#### [Task requirements]
Everything from the line with "shipping: 9.99 -> none" through the last line of the records below should be copied exactly, both ends included.

<<<<

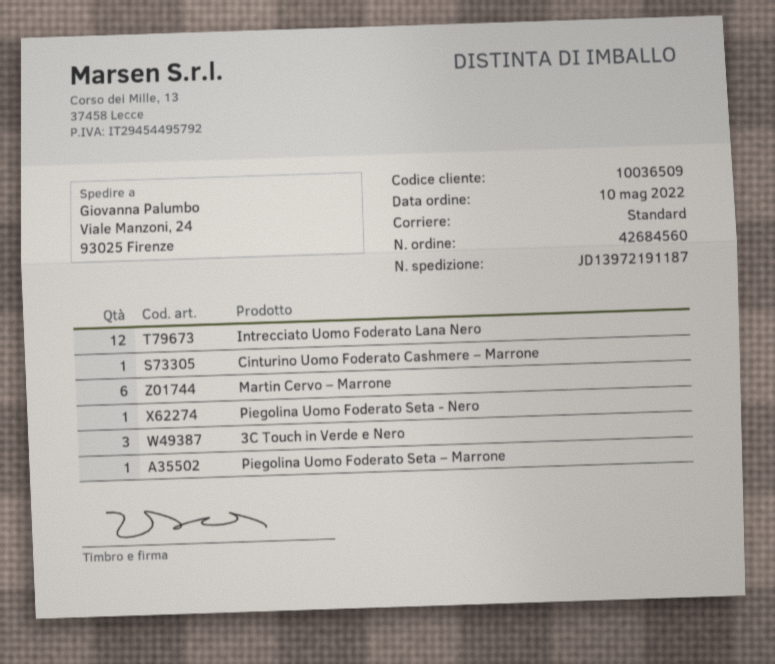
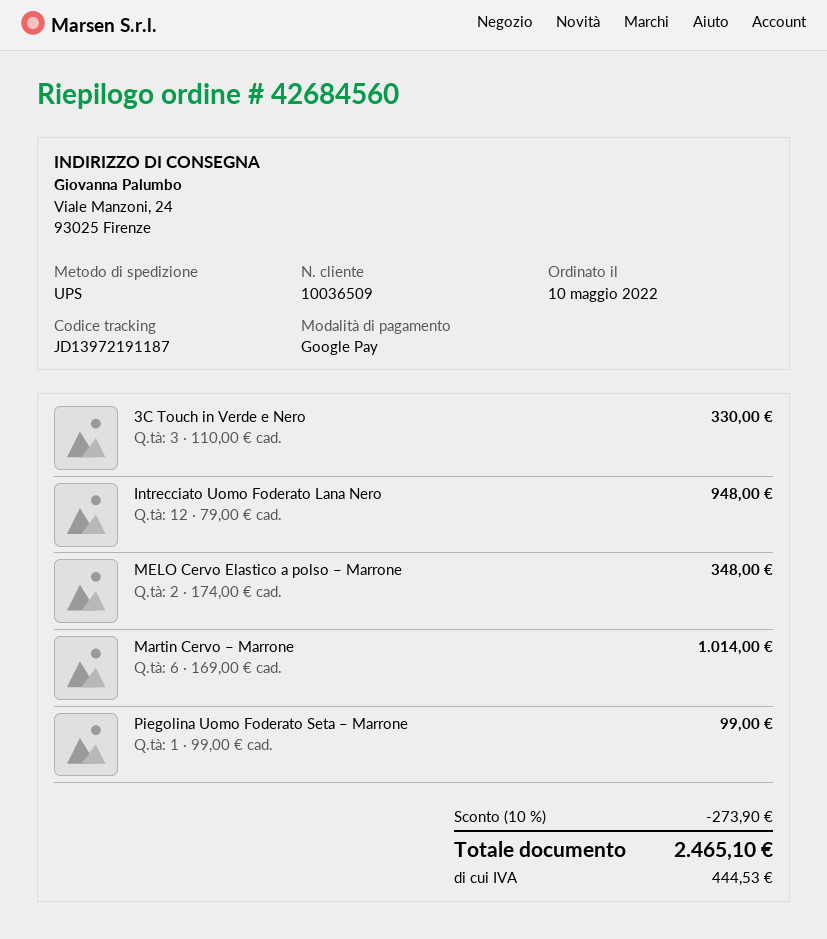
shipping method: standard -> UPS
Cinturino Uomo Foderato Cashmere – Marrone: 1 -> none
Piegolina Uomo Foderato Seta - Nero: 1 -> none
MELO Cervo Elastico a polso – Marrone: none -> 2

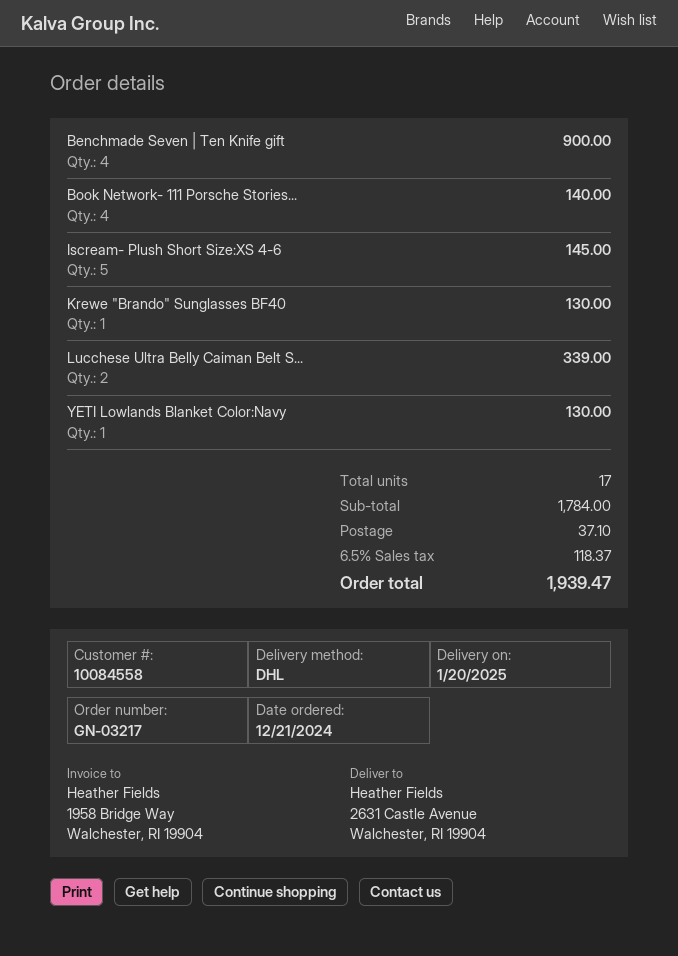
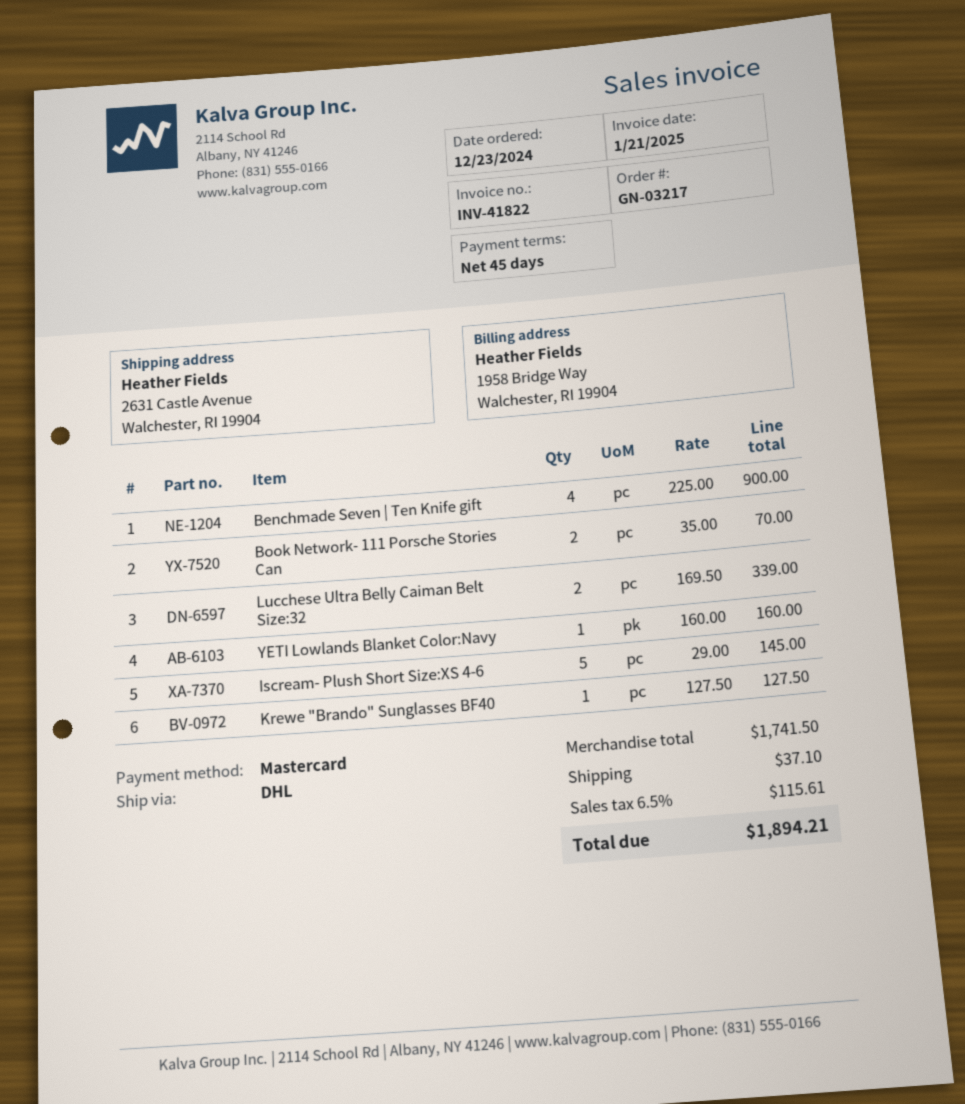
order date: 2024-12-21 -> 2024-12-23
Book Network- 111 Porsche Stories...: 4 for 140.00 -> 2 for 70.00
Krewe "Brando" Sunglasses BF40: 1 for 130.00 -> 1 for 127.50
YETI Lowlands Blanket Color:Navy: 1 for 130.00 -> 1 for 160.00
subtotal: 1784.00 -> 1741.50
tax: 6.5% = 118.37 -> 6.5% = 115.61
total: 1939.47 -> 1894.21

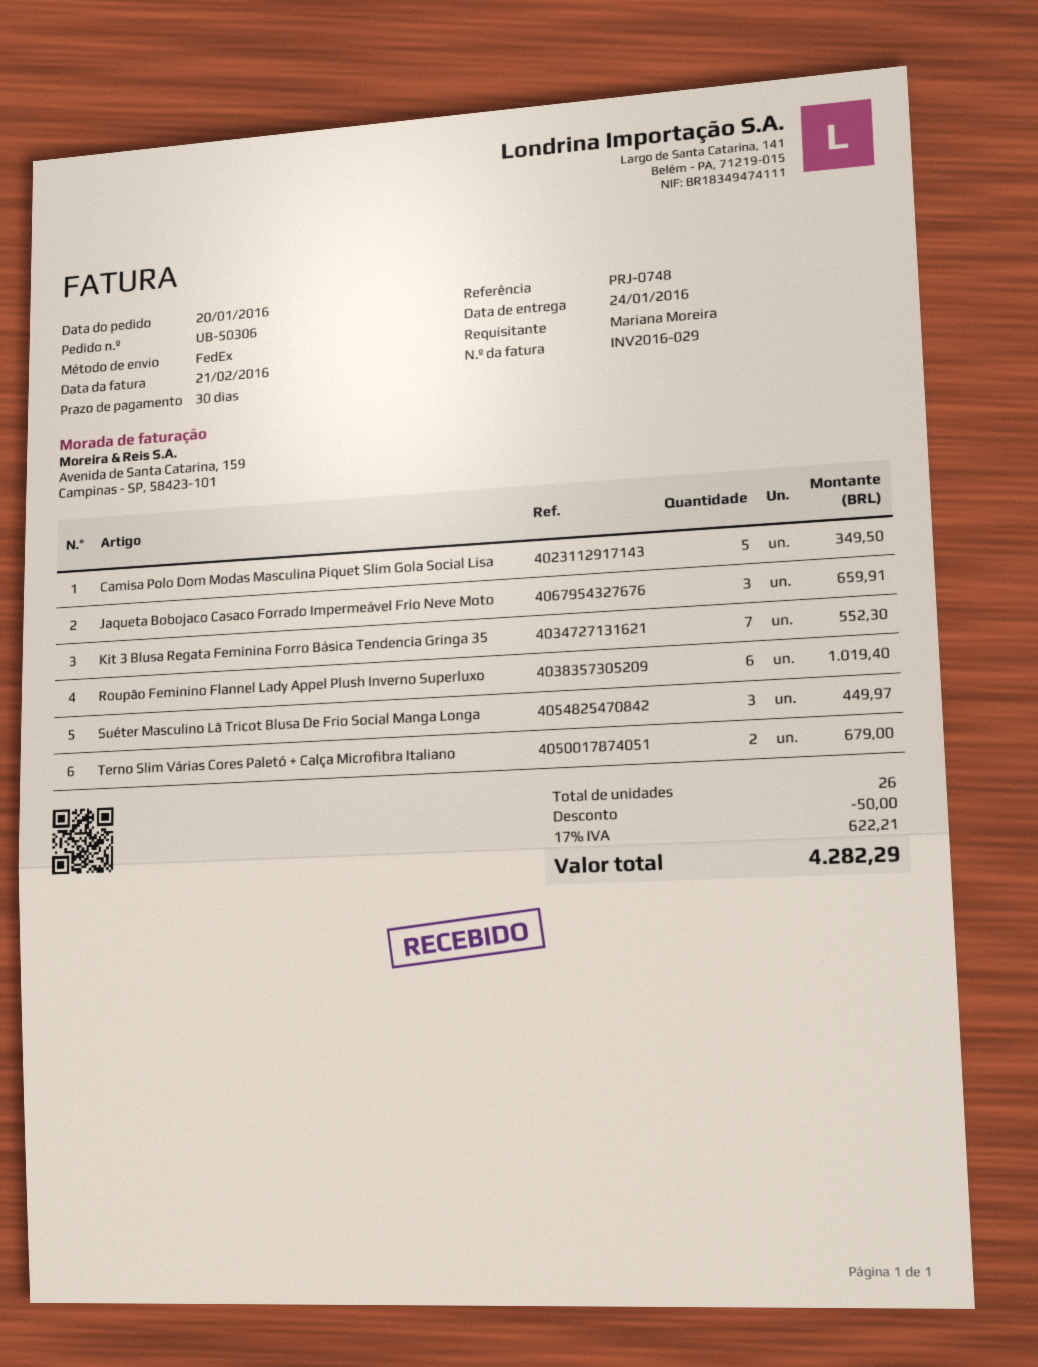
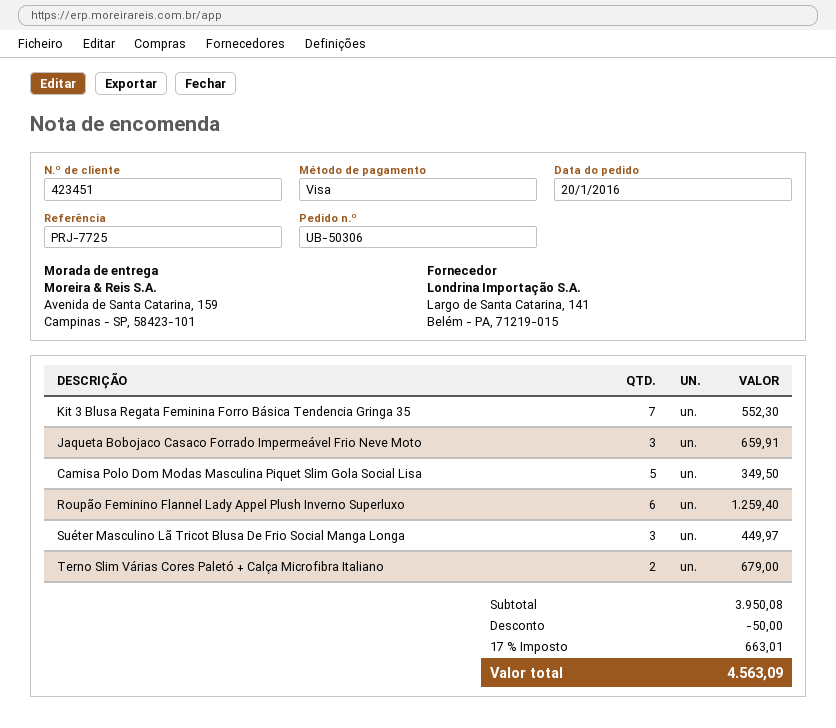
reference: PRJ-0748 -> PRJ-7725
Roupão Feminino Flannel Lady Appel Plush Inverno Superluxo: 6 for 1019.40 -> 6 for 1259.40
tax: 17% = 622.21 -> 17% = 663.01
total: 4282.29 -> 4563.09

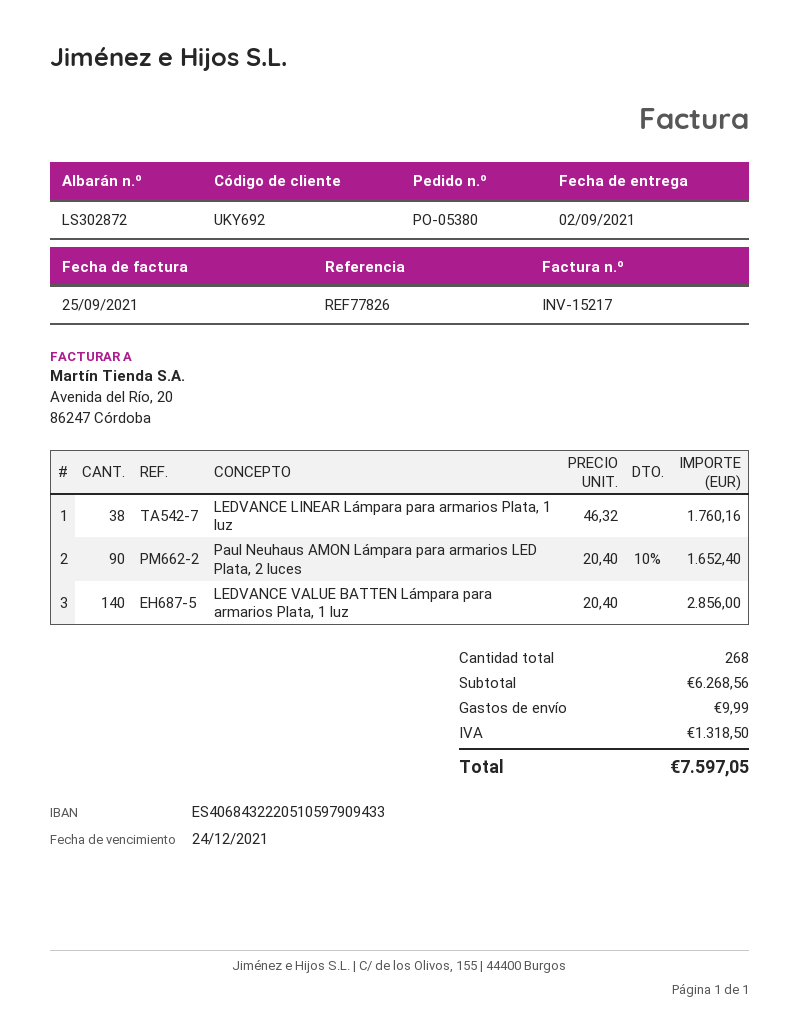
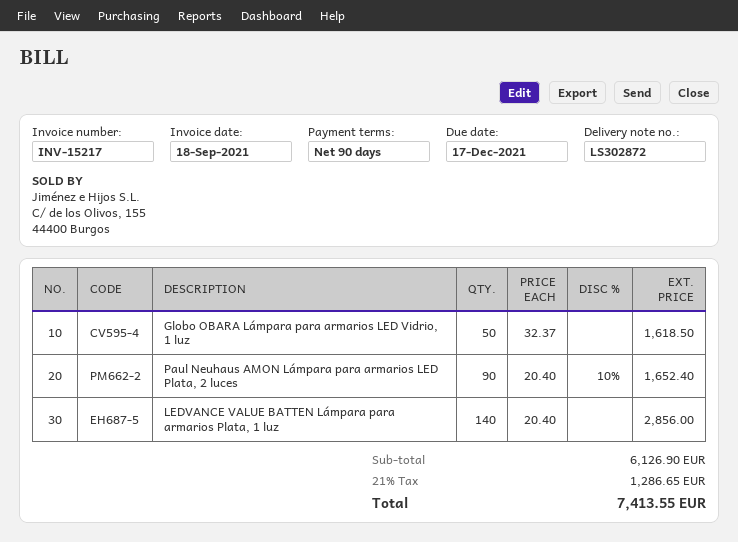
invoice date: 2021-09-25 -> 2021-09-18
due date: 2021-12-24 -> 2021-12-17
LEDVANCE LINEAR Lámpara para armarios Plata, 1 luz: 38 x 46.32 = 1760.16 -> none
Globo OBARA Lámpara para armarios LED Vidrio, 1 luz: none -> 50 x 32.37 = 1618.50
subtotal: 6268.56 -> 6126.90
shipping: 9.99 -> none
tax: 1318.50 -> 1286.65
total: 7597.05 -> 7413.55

>>>>

#### [Task response]
shipping: 9.99 -> none
tax: 1318.50 -> 1286.65
total: 7597.05 -> 7413.55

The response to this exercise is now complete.